Yam the Cassava’s Vegan Cakes.

Normally, Saturday is my favourite day: a whole week of work is over, there are a multitude of eating ops on the horizon, and I still have the protective cushion of Sunday to keep me from feeling too trapped.

This Saturday, however, was God-awful.

Hunting for an inexplicably elusive cake tin was bad enough, but then, in the apparent sanctuary of The Brunswick Centre (yes, that Brunswick Centre), I found I had been pickpocketed. PICKPOCKETED. Somehow, in the ten seconds it took me to put my debit card back in my bag, some arse-hole had nicked my wallet.

What followed was a miserable afternoon of calling police and security guards, cancelling cards, reordering new ones, still failing to find the cake tin, and marvelling at the crappiness of life in general.

What I needed was a miracle. Something to restore my faith in humanity.

I needed some bloody good cake.

Luckily for me, one of the stores which claimed to have the tin I needed (it didn’t, btw), was close to a market in Marylebone. Luckier still, it was one I hadn’t visited before: the intriguingly named Cabbages and Frocks Market.

Keen to boost our souls with some sugar, the Man and I hurried on in.

We found the cakes we craved on a stall selling Vegan Soda Bread. A product of ‘Yam the Cassava’ – a woman who oversees a mini Creole-style food empire – I had seen these stalls in various London markets before, and always enjoyed the free samples.

It was finally time to go the whole hog.

The decision of what to buy was an easy one, despite the array of glorious looking fruit loaves. Two enormous cakes, cut into the hugest of pieces, stood out as just what we needed. How better to smooth the ruffles of thefts and tin disasters?

One piece of Apple Crumble Cake, please.

And one of the Chocolate Mud Pie.

That ought to do it.

Unfortunately, you can’t really see the scale of the cakes in these photos. If you’re a ‘dog person’, it might be helpful to say they were about the size of a jack russell’s head (if you’re not a ‘dog person’, think… fox). The slices were so big, in fact, that on a normal day, we might – might – have bought only one between us. But, as I told myself then, if being pickpocketed isn’t enough of an excuse to pig out, I haven’t a clue what is.

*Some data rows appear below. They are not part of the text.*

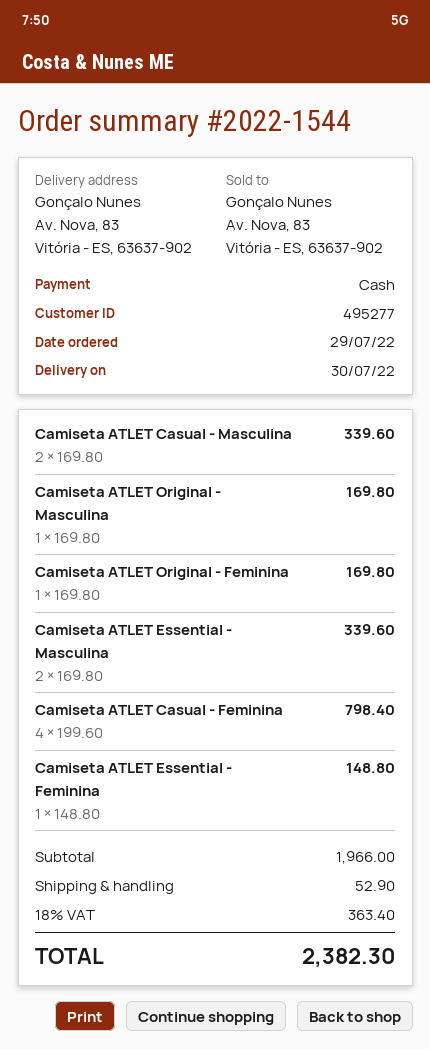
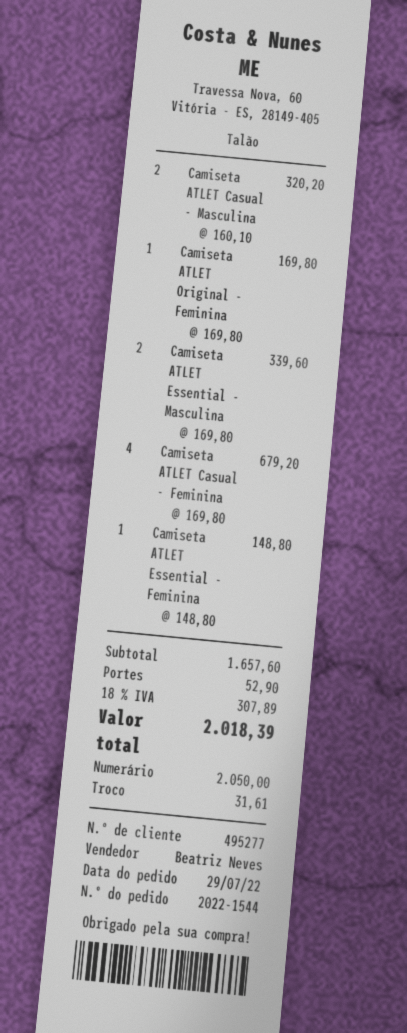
Camiseta ATLET Casual - Masculina: 2 x 169.80 = 339.60 -> 2 x 160.10 = 320.20
Camiseta ATLET Original - Masculina: 1 x 169.80 = 169.80 -> none
Camiseta ATLET Casual - Feminina: 4 x 199.60 = 798.40 -> 4 x 169.80 = 679.20
subtotal: 1966.00 -> 1657.60
tax: 18% = 363.40 -> 18% = 307.89
total: 2382.30 -> 2018.39

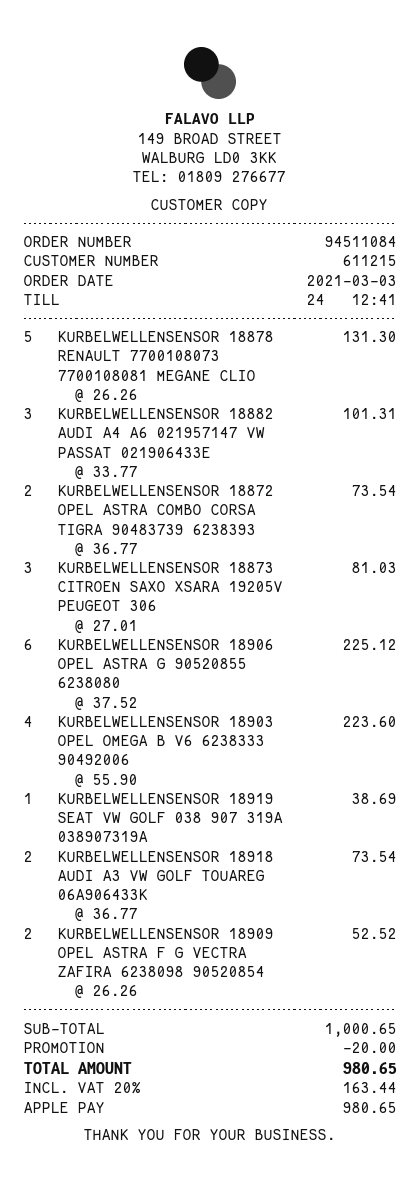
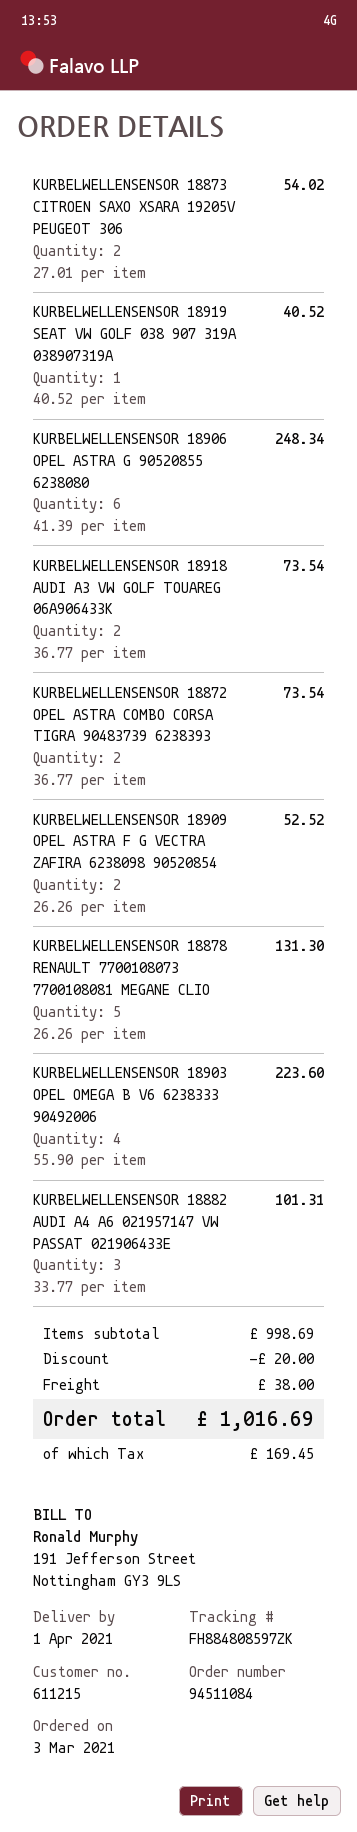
KURBELWELLENSENSOR 18873 CITROEN SAXO XSARA 19205V PEUGEOT 306: 3 x 27.01 = 81.03 -> 2 x 27.01 = 54.02
KURBELWELLENSENSOR 18906 OPEL ASTRA G 90520855 6238080: 6 x 37.52 = 225.12 -> 6 x 41.39 = 248.34
KURBELWELLENSENSOR 18919 SEAT VW GOLF 038 907 319A 038907319A: 1 x 38.69 = 38.69 -> 1 x 40.52 = 40.52
subtotal: 1000.65 -> 998.69
shipping: none -> 38.00
tax: 163.44 -> 169.45
total: 980.65 -> 1016.69

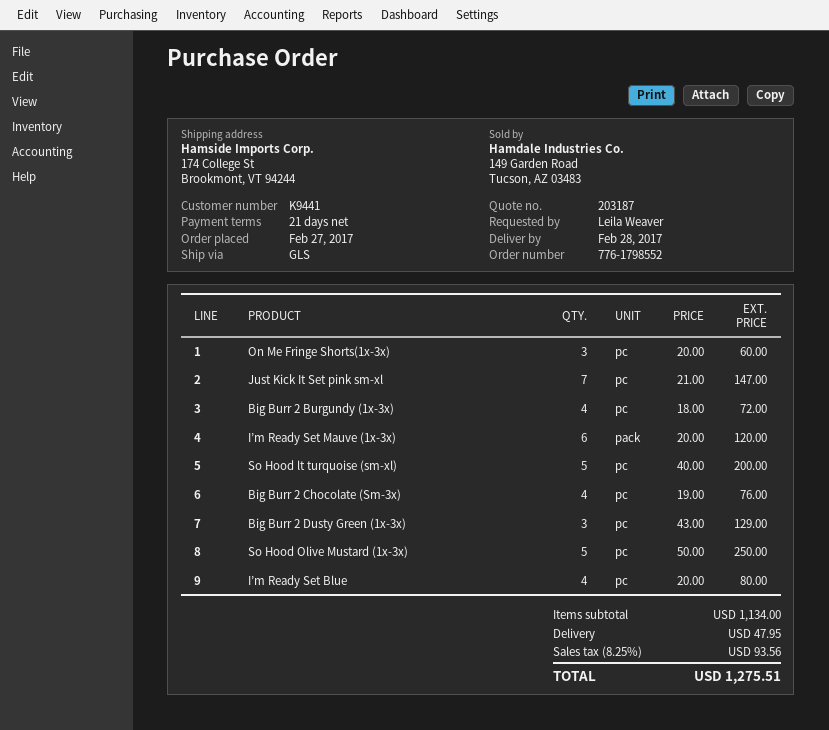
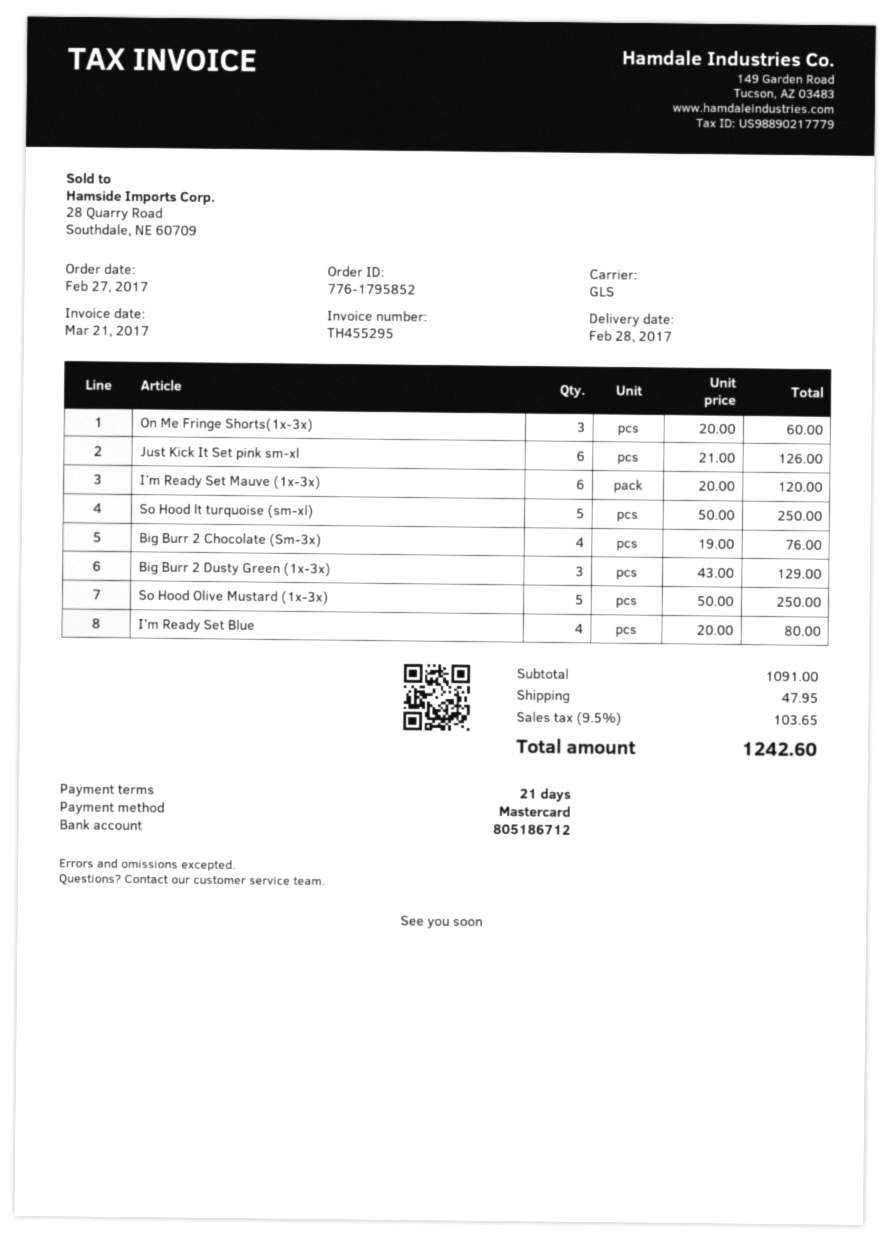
order number: 776-1798552 -> 776-1795852
Just Kick It Set pink sm-xl: 7 x 21.00 = 147.00 -> 6 x 21.00 = 126.00
Big Burr 2 Burgundy (1x-3x): 4 x 18.00 = 72.00 -> none
So Hood lt turquoise (sm-xl): 5 x 40.00 = 200.00 -> 5 x 50.00 = 250.00
subtotal: 1134.00 -> 1091.00
tax: 8.25% = 93.56 -> 9.5% = 103.65
total: 1275.51 -> 1242.60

Thankfully, the Man had not lost all his money, so he paid (only £2 each!) and we shuffled on home, laden with our goodies.

It proved to be a wise investment: my taste buds were very impressed.

Now, you might be one of those people who think that vegan puds (i.e. puddings made without things like eggs and butter) are dry and flavourless things, suitable only for lining the roof. You could not be more wrong.

Let’s start with the Apple Crumble Cake, a cake that already had good associations, being rather like my Granny’s own Dorset version. Like hers, it was delicious: super moist, with generous chunks of apple and a heavenly sweet crunchy topping which was more than a centimetre thick in places. Never mind lining the roof with it: I felt so nourished afterwards, I could probably have built a whole cottage from scratch. Glorious.

The real star of the show, however, was the Chocolate Mud Cake. I’ll be honest (and this may surprise you), but I’m not the world’s biggest fan of chocolate cake (most of the time, I’d rather just have chocolate).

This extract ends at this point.